A insensibilidade ante o protesto de testemunhas, igual. Em Minneapolis como em Umbaúba, o registro dos celulares em nada intimidou os homens da lei, acastelados na prerrogativa de dispor da vida e impor a morte.

O presidente da República minimizou a execução sergipana na câmara de gás improvisada, como abrandou a responsabilidade policial na chacina carioca da semana anterior. Seu estribilho de louvação à força, em todos os âmbitos, contra instituições, como contra "bandidos", é repetido diuturnamente.

Ação da Polícia Rodoviária Federal em Sergipe provoca a morte de Genivaldo de Jesus Santos
Ação de agentes da Polícia Rodoviária Federal em Sergipe resulta em morte de Genivaldo de Jesus Santos - Reprodução

O que sai desse celeiro do retrocesso nacional já não espanta. Mas o refrão "lei e ordem" extrapola o cercadinho presidencial. Ninguém se esquecerá do "tiro na cabecinha" de um ex-governador. Seu colega paulista recém-empossado perfilou-se, louvando o policial que matou um homem durante assalto: "Esses são os heróis de verdade de São Paulo. O importante é que você reagiu certo, fez o certo e está tudo bem".

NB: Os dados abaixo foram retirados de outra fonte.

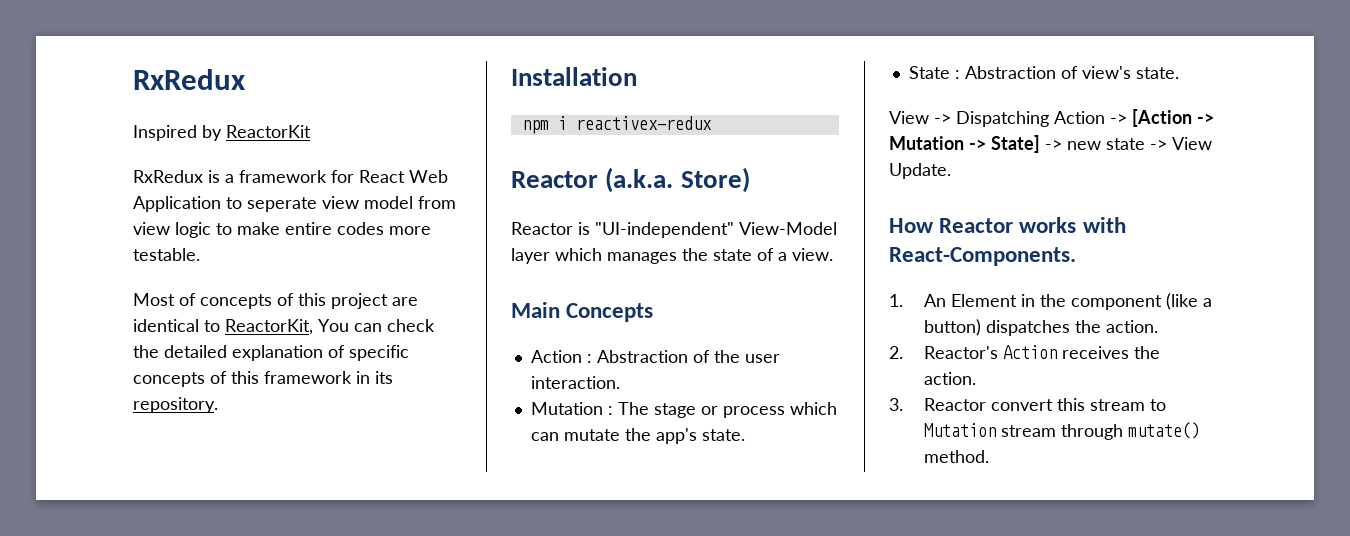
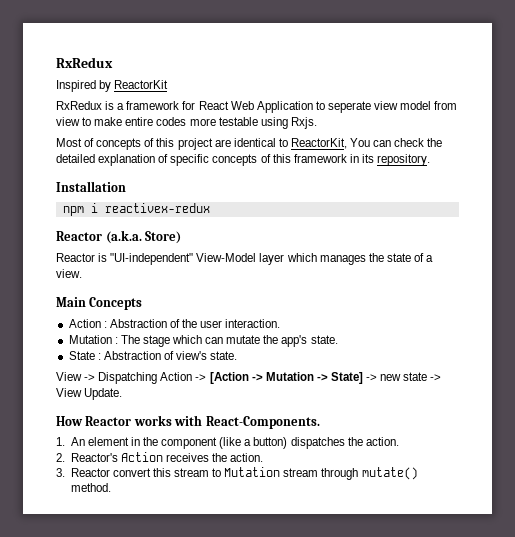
[175,222,211,238] logic -> (80, 121) none
[133,248,200,261] testable. -> [218,117,317,129] testable using Rxjs.
[700,406,785,418] or process -> (170, 341) none
[951,294,1018,307] Element -> [87,437,129,446] element

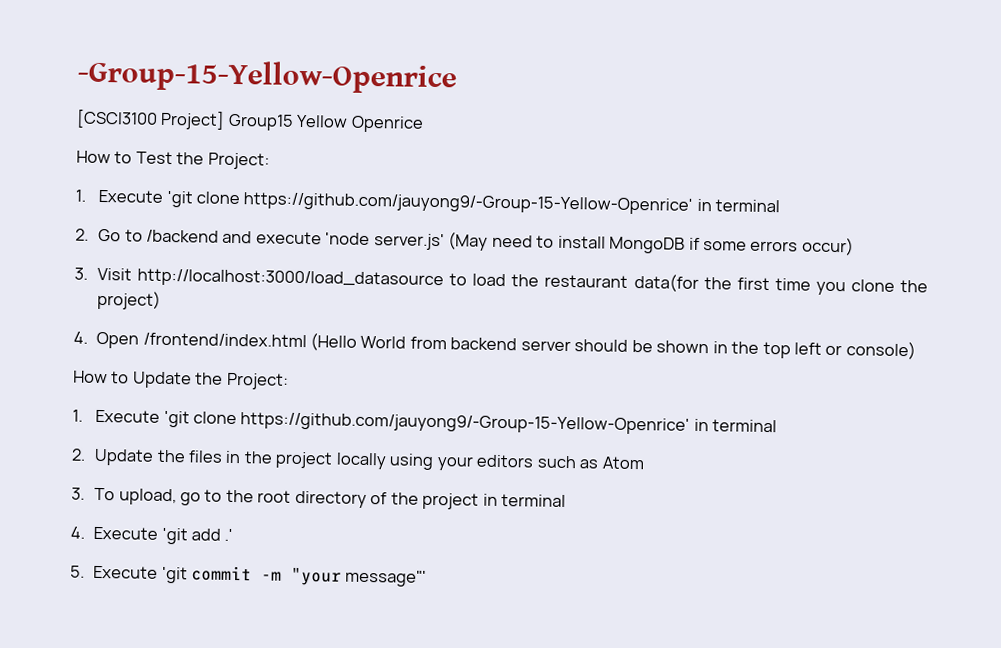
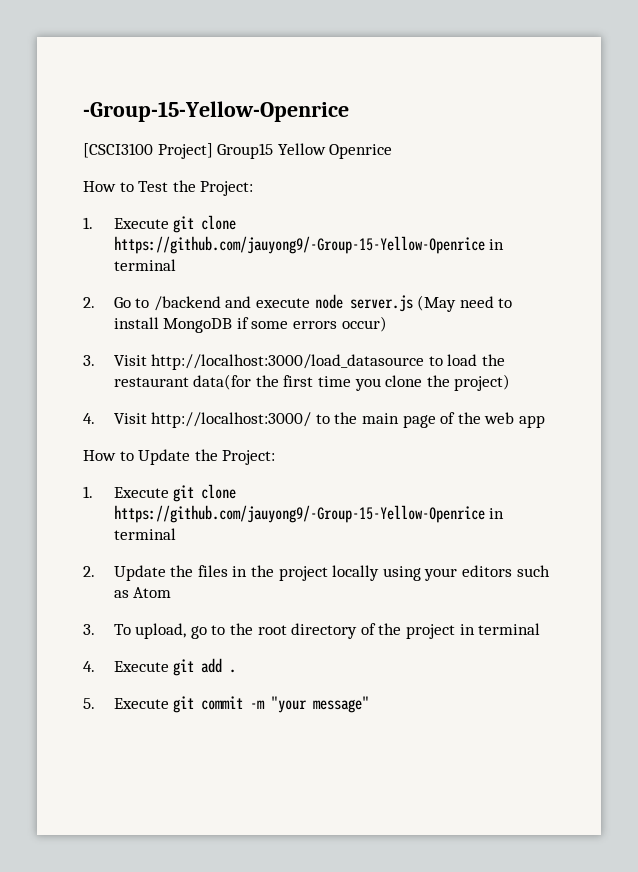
[166,190,694,215] 'git clone https://github.com/jauyong9/-Group-15-Yellow-Openrice' -> [173,215,237,233] [113,236,485,254] git clone https://github.com/jauyong9/-Group-15-Yellow-Openrice
[325,232,445,251] 'node server.js' -> [314,294,413,312] node server.js
[96,331,916,360] Open /frontend/index.html (Hello World from backend server should be shown in the top left or console) -> [113,412,545,428] Visit http://localhost:3000/ to the main page of the web app
[163,410,691,435] 'git clone https://github.com/jauyong9/-Group-15-Yellow-Openrice' -> [173,484,237,502] [113,505,485,523] git clone https://github.com/jauyong9/-Group-15-Yellow-Openrice
[161,527,234,545] 'git add .' -> [173,658,237,676] git add .
[161,566,188,584] 'git -> [173,696,195,713] git
[345,569,428,587] message"' -> [313,696,370,713] message"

Não está tudo bem. A grande imprensa negligenciou este morto. O foco foi a segurança da família de classe alta, a bravura do policial e a carona política do governador. A vida perdida interessa apenas ao noticiário sensacionalista, que instila medo e violência em relação aos "meliantes".

No estado de direito, à polícia cabe zelar pelo bem-estar coletivo. Mas entre princípio e fato há uma vala lotada de corpos. Humilhação, tortura e extermínio não rimam com democracia, mas são o bordado cotidiano da vida da gente pobre e, sobretudo, negra.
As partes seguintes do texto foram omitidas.